Check every line of the records below for the string "none", then report only how many lines have it.

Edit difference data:
* * * *

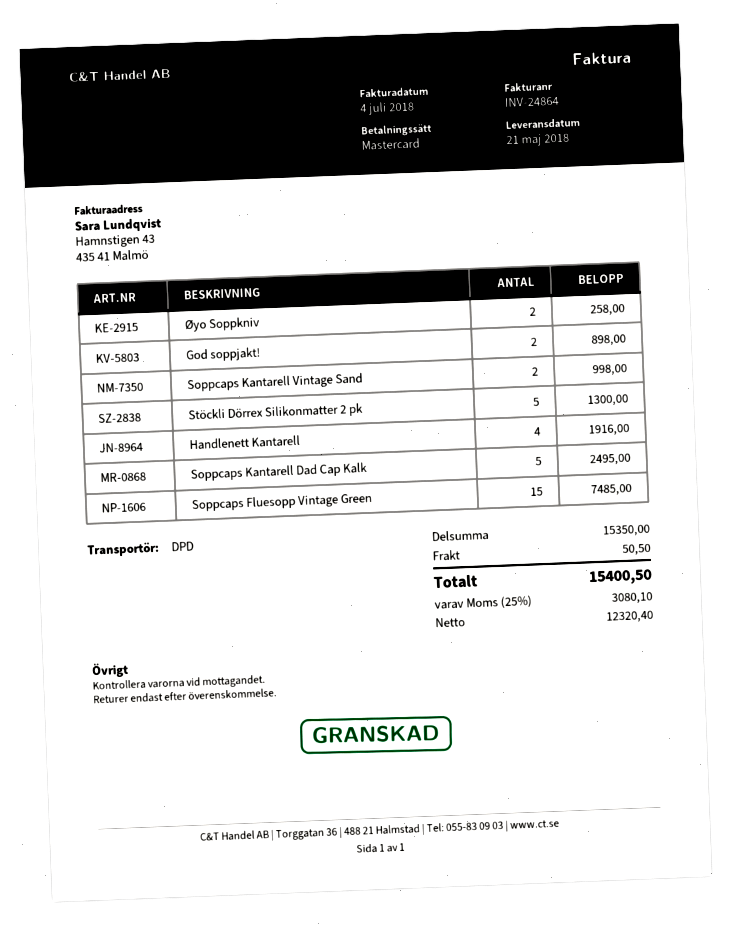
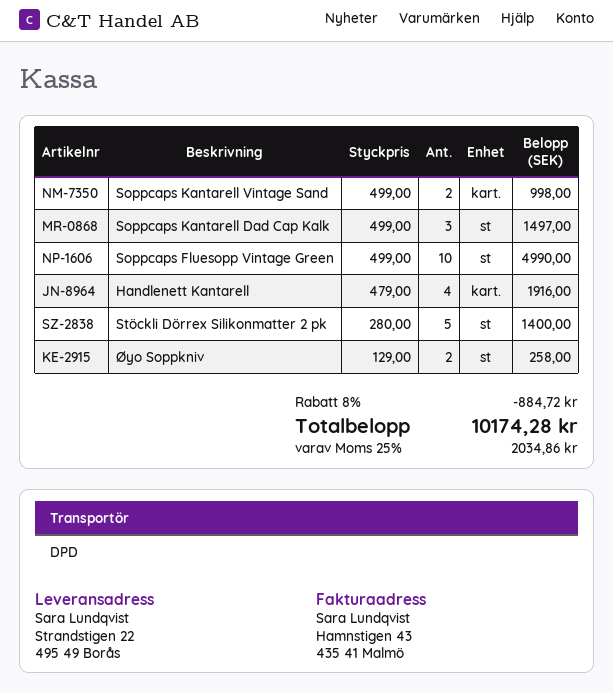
God soppjakt!: 2 for 898.00 -> none
Stöckli Dörrex Silikonmatter 2 pk: 5 for 1300.00 -> 5 for 1400.00
Soppcaps Kantarell Dad Cap Kalk: 5 for 2495.00 -> 3 for 1497.00
Soppcaps Fluesopp Vintage Green: 15 for 7485.00 -> 10 for 4990.00
discount: none -> 8% = 884.72
shipping: 50.50 -> none
tax: 25% = 3080.10 -> 25% = 2034.86
total: 15400.50 -> 10174.28

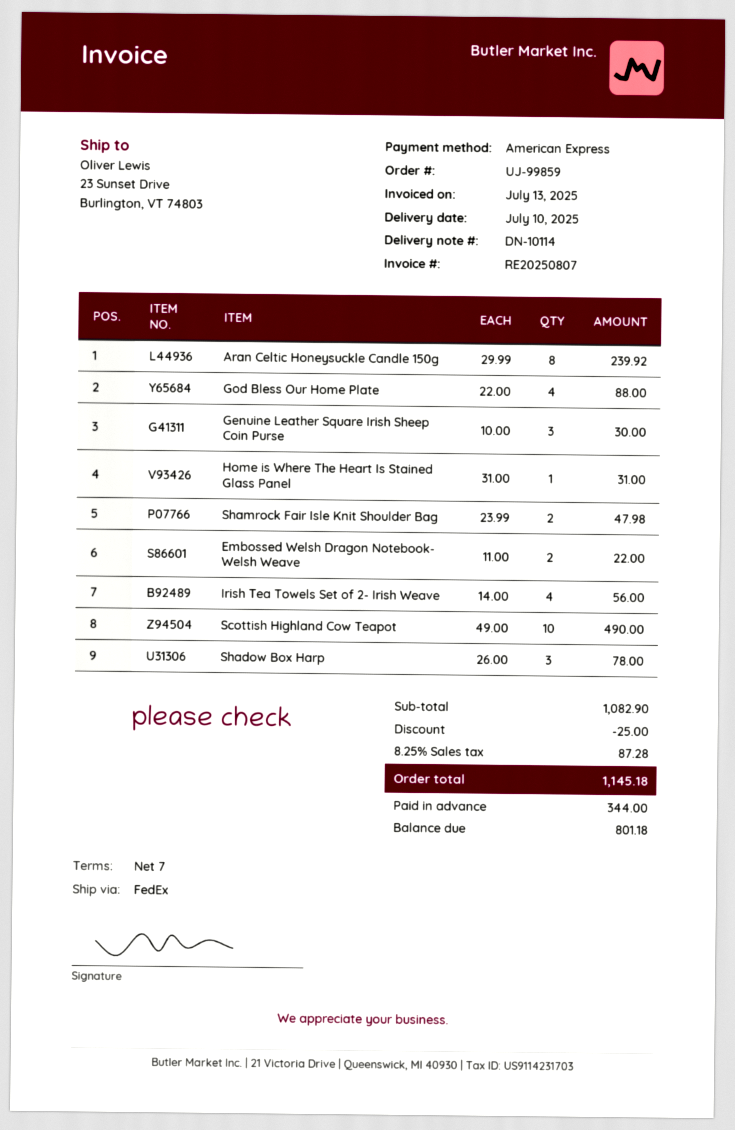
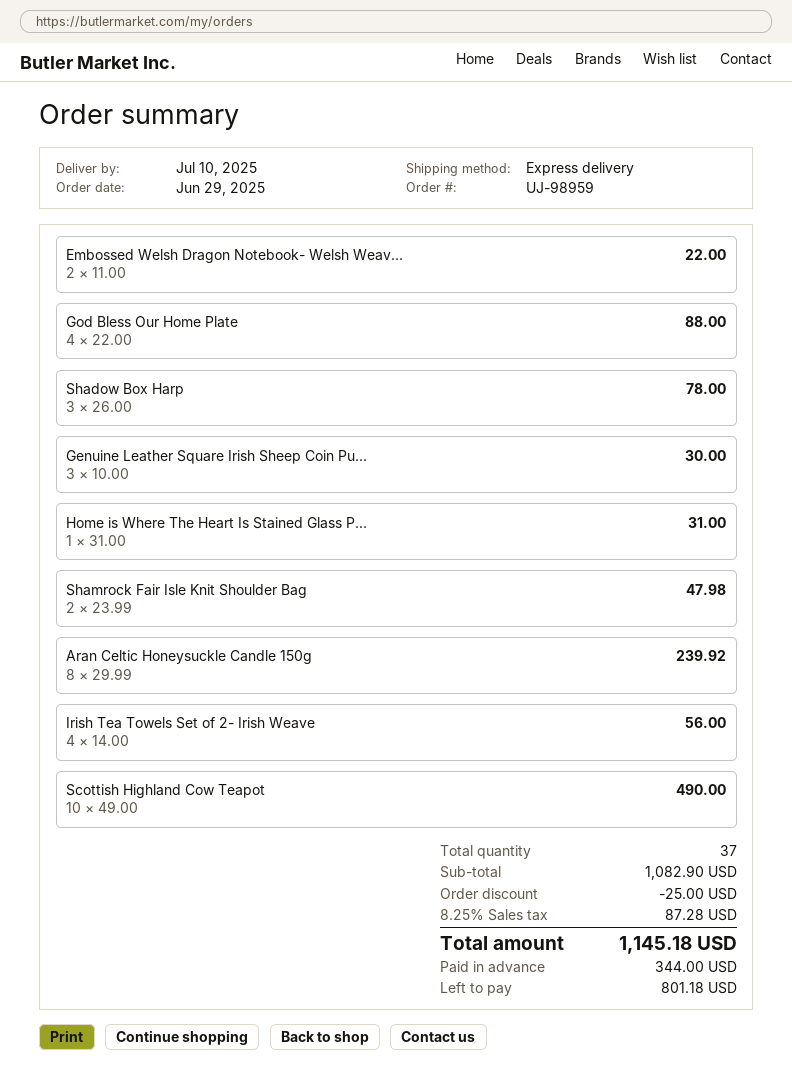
order number: UJ-99859 -> UJ-98959
shipping method: FedEx -> express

* * * *

### [Result of this task]
3